October 7 Remembrance Education Act
H.R. 5714, the October 7 Remembrance Education Act, would require the Director of the United States Holocaust Memorial Museum to create a curriculum for U.S. secondary schools that focuses on Hamas’ October 7, 2023 attacks and the related rise of modern-day antisemitism. The curriculum would cover the attacks themselves, the history and current manifestations of antisemitism (including how it spread in the United States and on campuses, and the role of social media), and the concept of denial and distortion as antisemitic responses. After developing the curriculum, the Director would submit a report to Congress describing the curriculum. The act defines antisemitism using the IHRA working definition and aligns terms with the Elementary and Secondary Education Act (ESEA). The measure aims to standardize a formal educational response to antisemitism linked to a recent attack, but it does not authorize funding or specify implementation in schools beyond requiring development for secondary education use.
Key Points
- 1Curriculum development mandate: The Director of the United States Holocaust Memorial Museum must develop a secondary-school curriculum within 180 days after enactment, focused on Hamas’ October 7, 2023 attacks and the surrounding antisemitism.
- 2Content requirements: The curriculum must cover (1) the attacks themselves, (2) the history of antisemitism and its connection to those attacks, (3) how antisemitism and anti-Israel rhetoric spread in the U.S., including on college campuses, (4) the role of social media in accelerating that spread, and (5) denial and distortion as forms of antisemitism in the wake of the attacks.

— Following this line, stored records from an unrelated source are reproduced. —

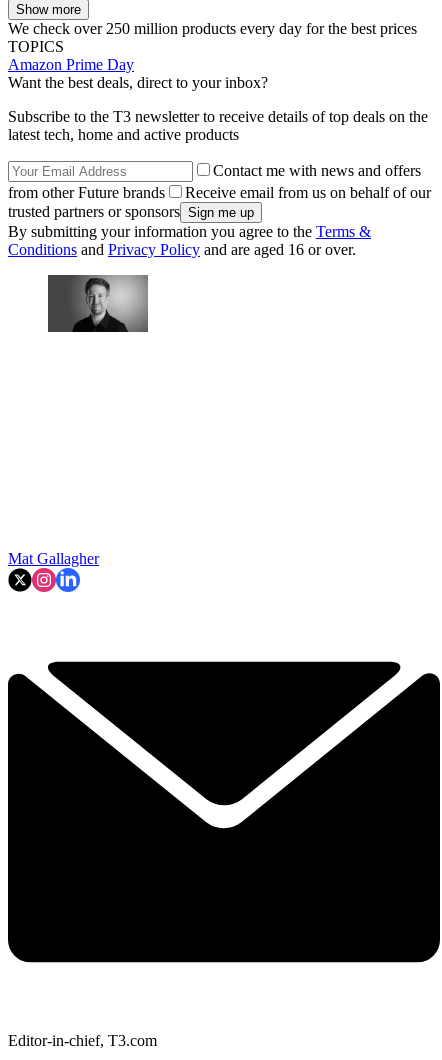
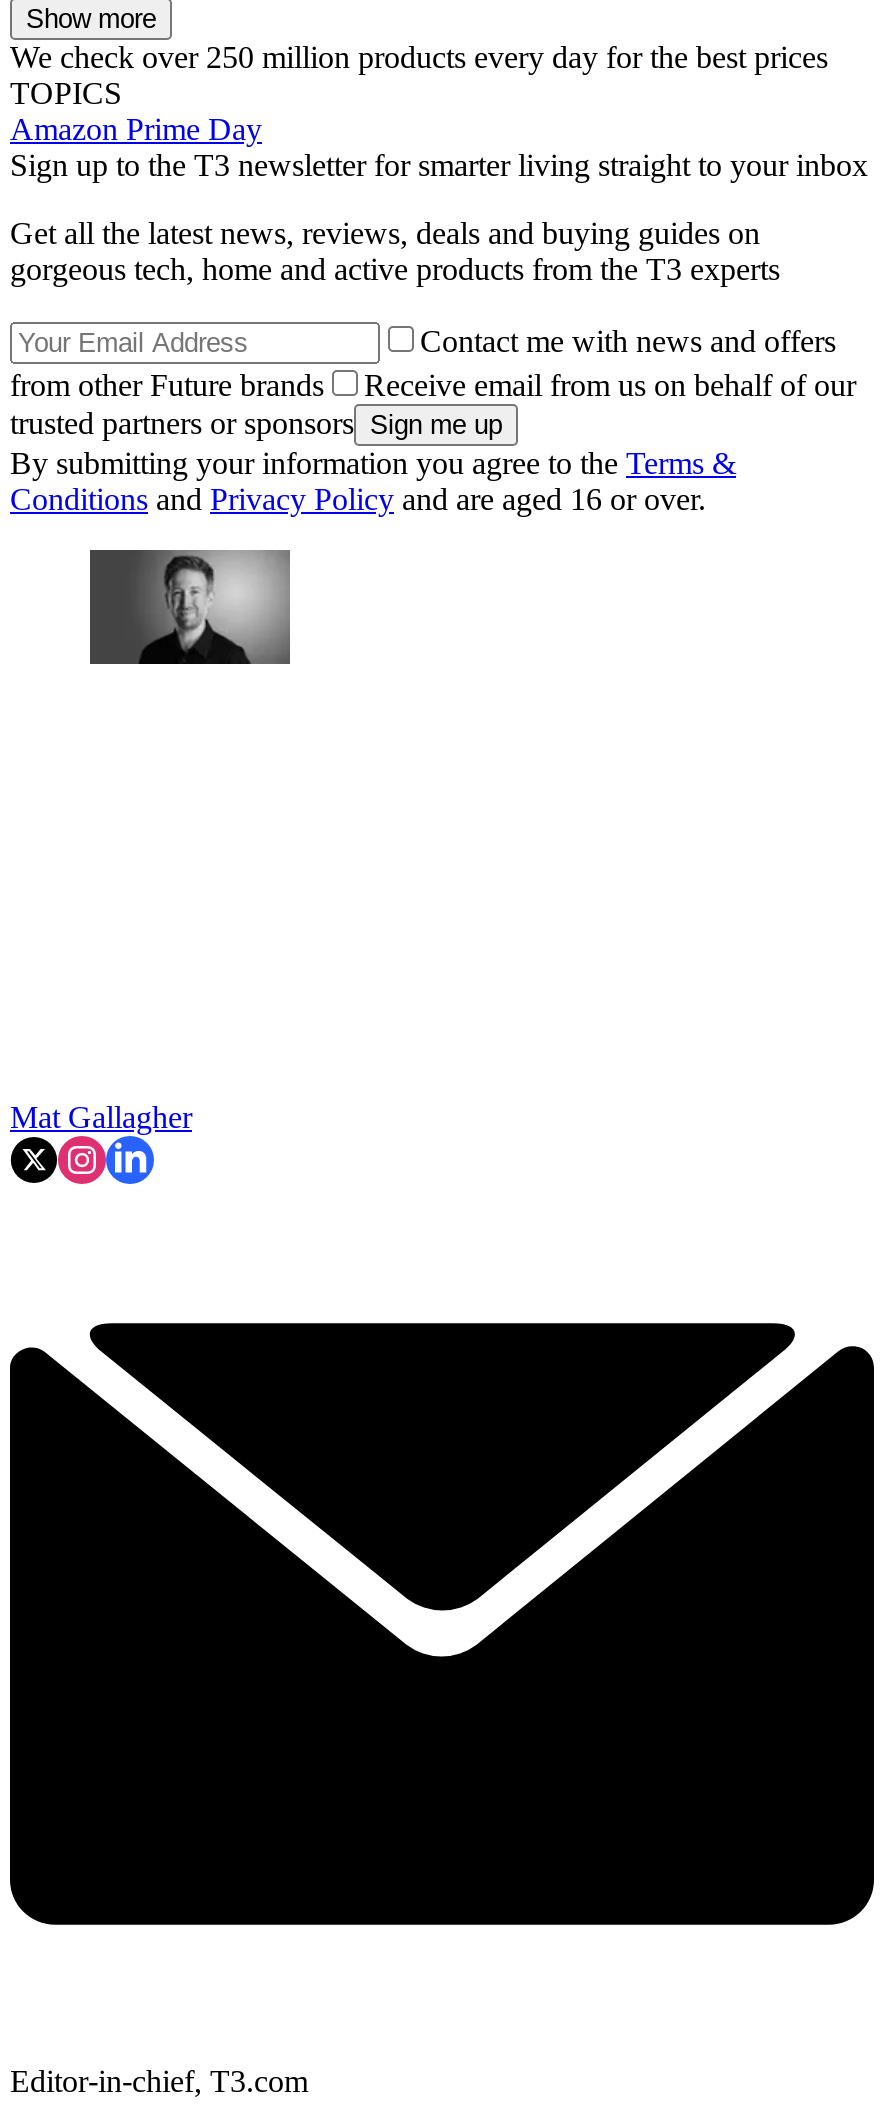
- Want the best deals, direct to your inbox?
+ Sign up to the T3 newsletter for smarter living straight to your inbox

- Subscribe to the T3 newsletter to receive details of top deals on the
- latest tech, home and active products
+ Get all the latest news, reviews, deals and buying guides on
+ gorgeous tech, home and active products from the T3 experts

- 3Reporting to Congress: After completing the curriculum, the Director must submit a report to Congress detailing the curriculum. The deadline is the earlier of 180 days after curriculum completion or 3 years after enactment.
- 4Definitions and scope: The act uses the IHRA working definition of antisemitism (as of 2016) and ties terms to ESEA definitions for local educational agency, secondary school, and State. It explicitly defines the referenced Hamas attacks and describes the events and atrocities involved.
- 5Policy channel and funding: The bill directs curriculum development but does not specify funding or a mandate to spend money; it references use in secondary schools and aligns with existing ESEA terms for school accountability and structure.